Lettres de Fadette/Quatrième série/12

Imprimé au « Devoir » (Quatrième sériep. 33-36).

XII

Son Noël


Dans la chambre fraîche au papier clair, fleuri de bluets, la petite malade, presqu’assise dans ses oreillers, prête l’oreille aux bruits du dehors qui lui arrivent par la fenêtre entr’ouverte : c’est la sonnerie légère des attelages d’hiver, le crissement des traîneaux qui filent sur la neige froide, les voix des groupes joyeux qui se rendent à l’église pendant que du clocher pointu là-haut, les trois grosses cloches appellent les fidèles à la messe de minuit.

Ce Noël dans son lit ne ressemble guère à ceux qu’elle regarde en elle-même, et elle ferme les yeux pour les mieux voir.

Souvent, elle aussi a marché dans la neige molle qui enveloppait les choses grises et vieilles comme un grand manteau tombé du ciel, et la lune, aux lueurs caressantes, mettait des frissons et des étincelles sur le paysage blanc.

De loin, on apercevait l’église tout illuminée, et le givre qui argentait sa façade la faisait ressembler aux palais qu’elle n’avait vus qu’en images. Comme sur un théâtre lointain, elle voit se succéder beaucoup de petits tableaux. Tout au fond de l’église un peu sombre, se détache l’autel, où la clarté des cierges minces pique des étoiles roses ; à droite le rideau fermé cache le mystère de la crèche rustique et attire les curiosités chaque année renouvelées, malgré le décor toujours semblable.

Et voilà que l’église se remplit ; les bonnes sœurs, lentes et graves, précèdent les petites filles, qui, deux à deux, se prosternent en cadence au signal de la tapette de bois : les femmes tout emmitouflées, les enfants aux yeux gonflés de sommeil, les cavaliers et leurs blondes et enfin, tout juste avant l’entrée solennelle des enfants de chœur, les hommes, après avoir mis leurs chevaux à l’abri, apportent un parfum de fauve dans leurs gros capots de fourrures couverts de neige qui fond à la tiédeur de l’église, et dont la vapeur se mêle à la fumée bleue de l’encens. Derrière ses yeux fermés, passe et repasse le curé, affairé et hospitalier, et à la tribune, l’organiste essaie en sourdine les cantiques que chanteront à tue-tête, tout à l’heure, les petits garçons de l’école.

… Les dernières vibrations des cloches expirent dans l’espace, et le grand silence qui suit fait ouvrir les yeux de la petite rêveuse. Elle se sent très lasse comme si elle avait parcouru une longue, longue route, et elle se laisse glisser sur ses oreillers dans un demi-sommeil, où elle perçoit vaguement des pas furtifs et des chuchotements… peut-être les préparatifs du réveillon ?

Quand elle s’éveille, une table, dressée pour la communion, est près de son lit, et sa mère penchée sur elle lui dit tendrement : « Tu auras aussi ton Noël, ma mignonne, tout est prêt, dans quelques minutes le bon curé viendra… »

Quelque chose de brisé dans la voix basse, la surprise de ces préparatifs, l’étrange faiblesse qui l’engourdit, révèlent soudain à la jeune fille ce qu’on n’a pas encore osé lui dire, et c’est comme si elle avait toujours su qu’elle s’en irait ce soir. Elle regarde longuement sa mère et celle-ci devine que l’enfant a compris.
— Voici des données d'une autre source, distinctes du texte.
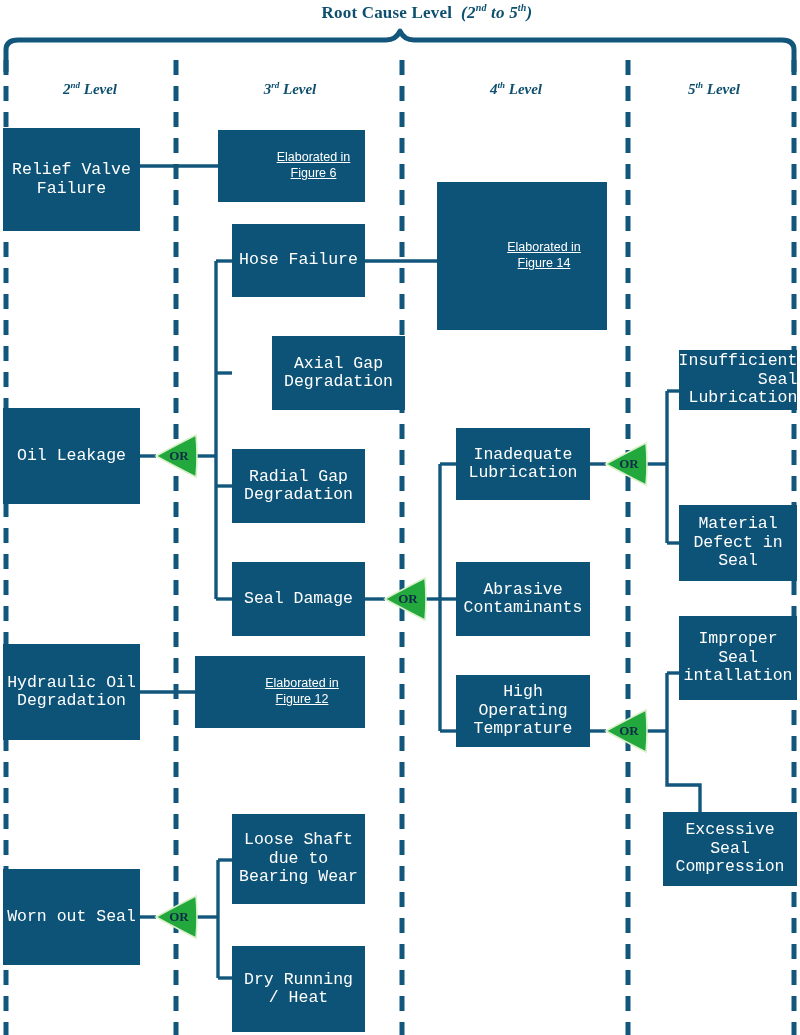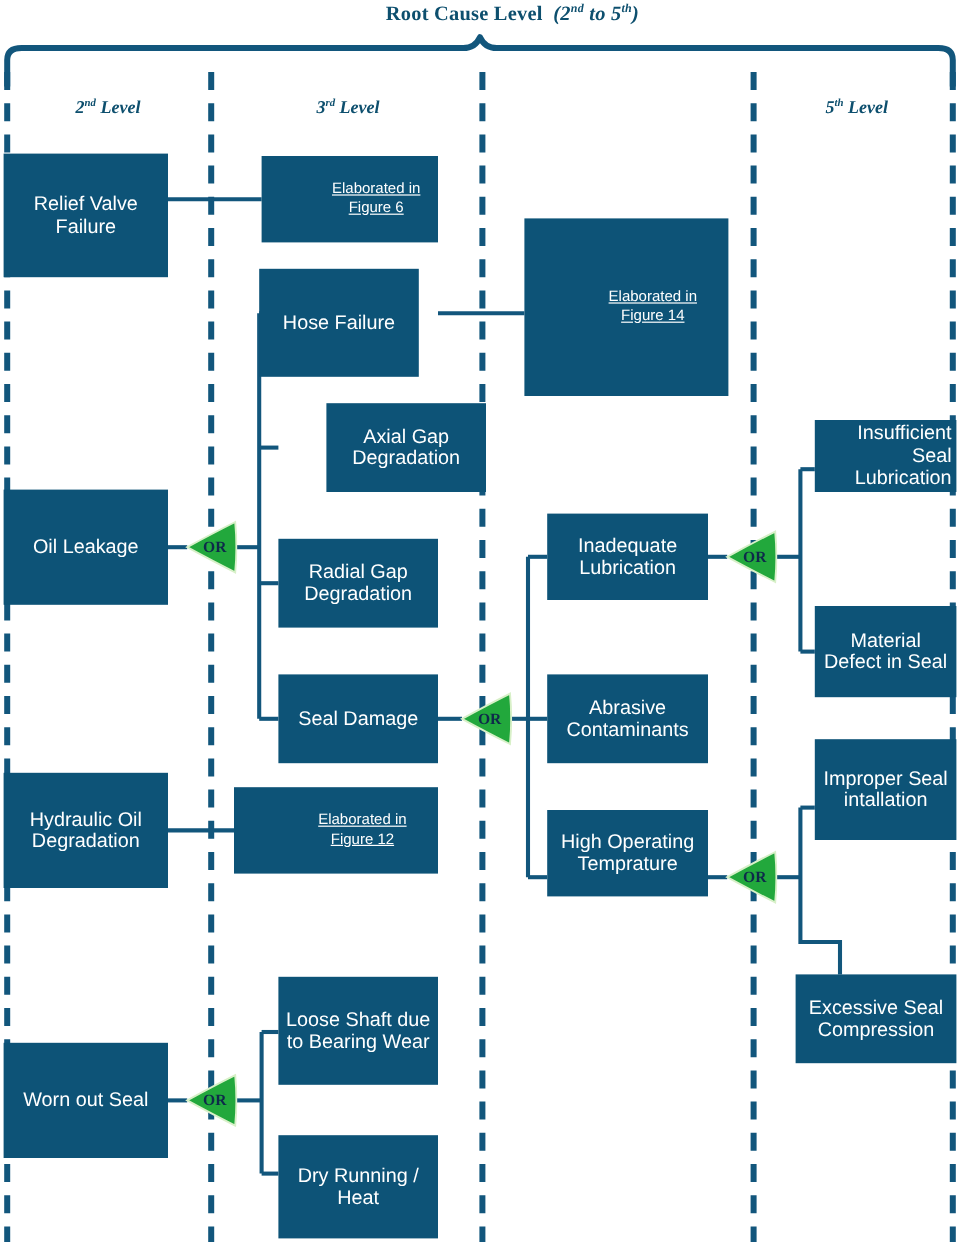"4th Level" div.colhead { html: none -> <div> <span>4</span><sup>th</sup> <span>Level</span> </div> }
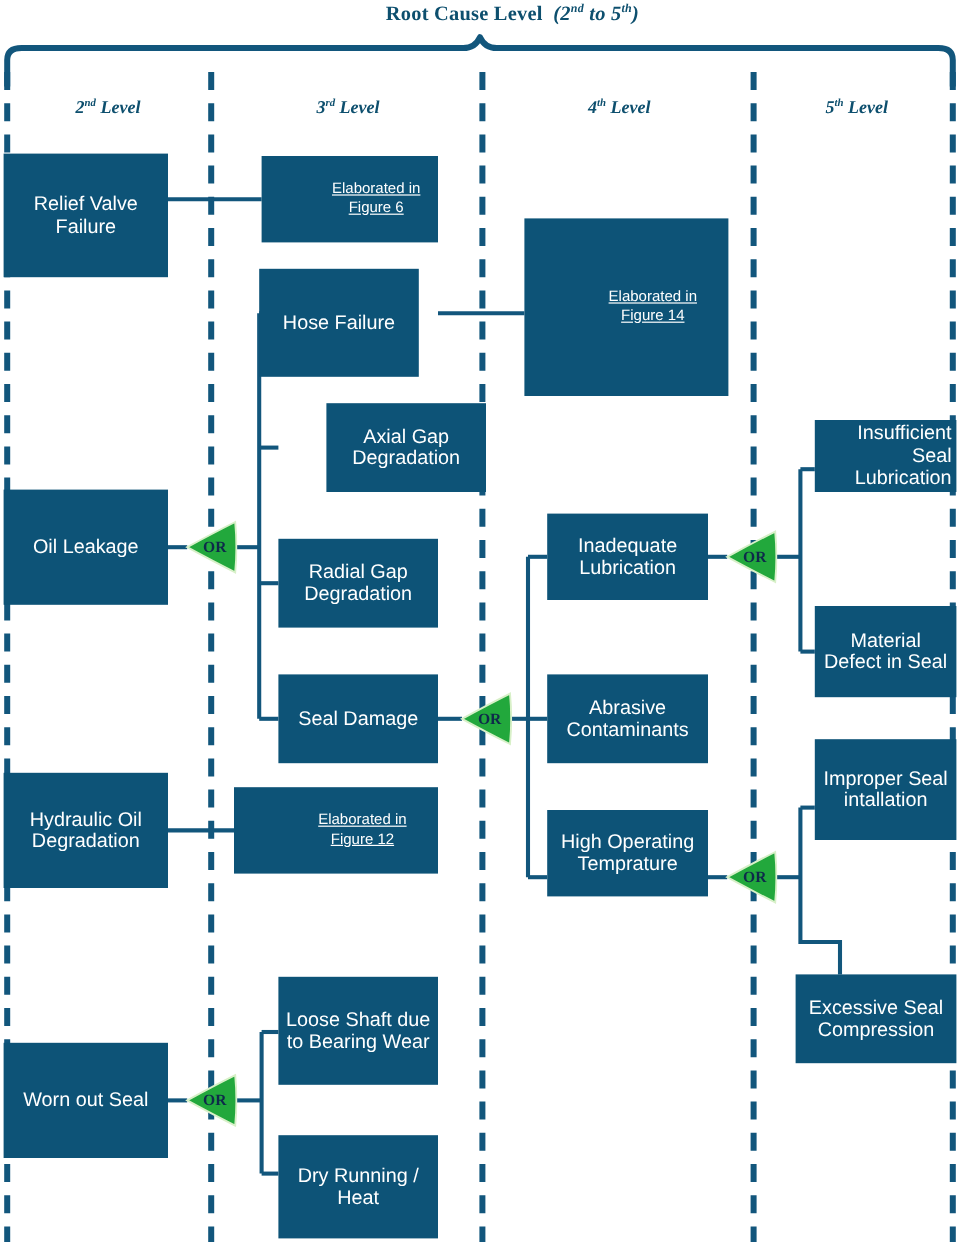"Relief Valve Failure" .node { font-family: Liberation Sans, sans-serif -> Liberation Mono, monospace }
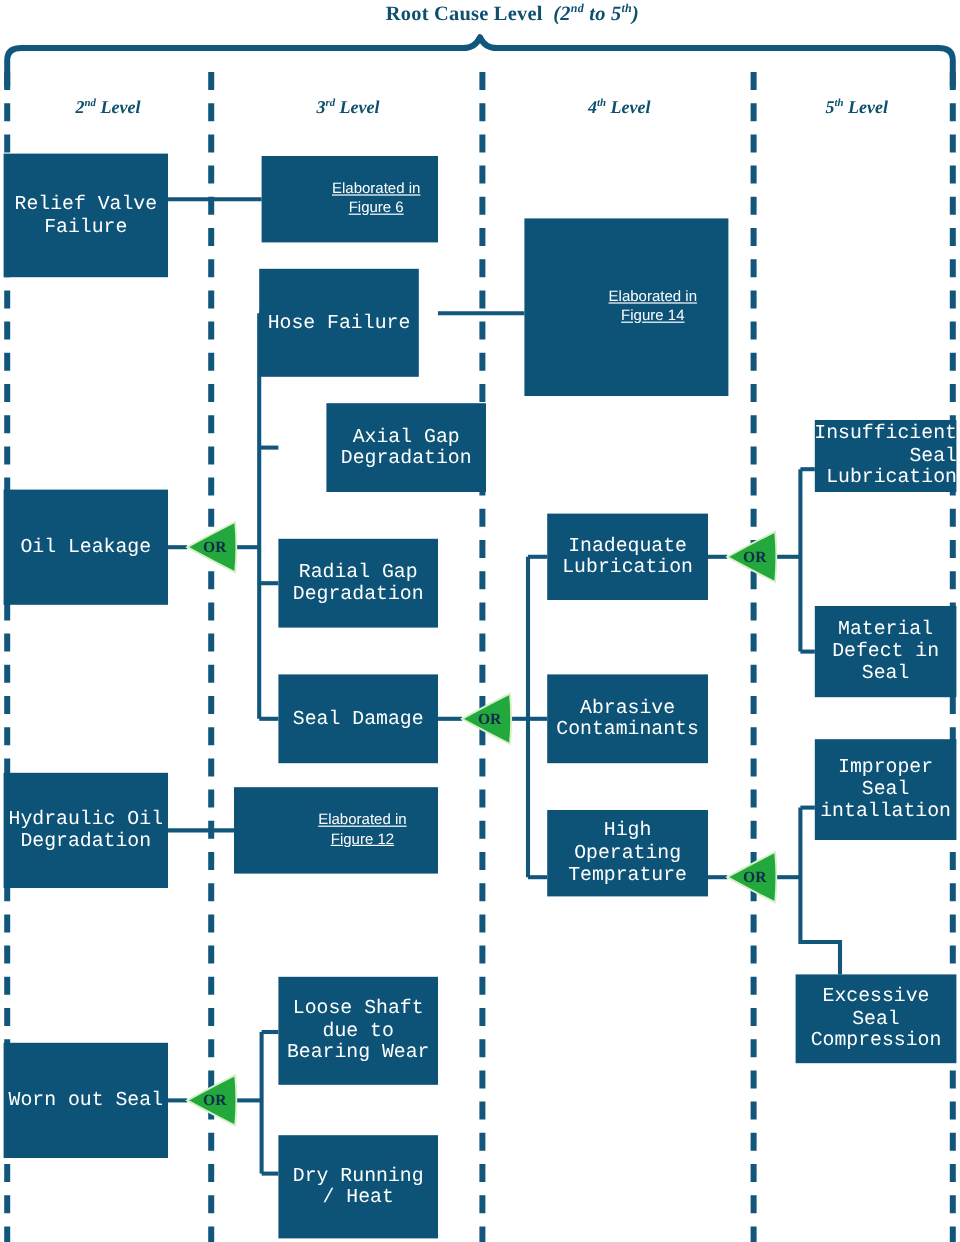"Hose Failure" div.node { height: 90px -> 73px; left: 216px -> 232px }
… Ainsi c’est fini, elle est presque de l’autre côté de la vie et elle a si peu connu celui-ci ! Ses jeux, ses études, ses rêves, la tendresse donnée et reçue, c’était donc toute la vie ? Elle a parfois entendu parler de la douleur, du mal, des difficultés qui remplissent l’existence, elle n’en a connu que la beauté et la joie. Le ciel si difficile à conquérir, disait-on, est là, à sa portée, on le lui donne, comme ça… pour rien.

L’heure grave n’a pour elle ni terreurs, ni angoisse, elle éprouve plutôt un étonnement que ce soit si simple de mourir, et cela la sort de sa torpeur ; son âme est attentive pendant que des mains invisibles et douces continuent à détacher les liens fragiles qui la retiennent encore. Et dans l’ombre de la mort, une grande lumière pénètre en elle, son visage pur rayonne, et quand le prêtre s’avance, elle tend les mains vers Jésus qu’elle entrevoit dans une extase.

La mère, à genoux, comprime en elle sa douleur afin d’en dérober toute l’amertume à la petite âme qui passe de la terre au ciel sans même soupçonner que la mort est un brisement et une douleur.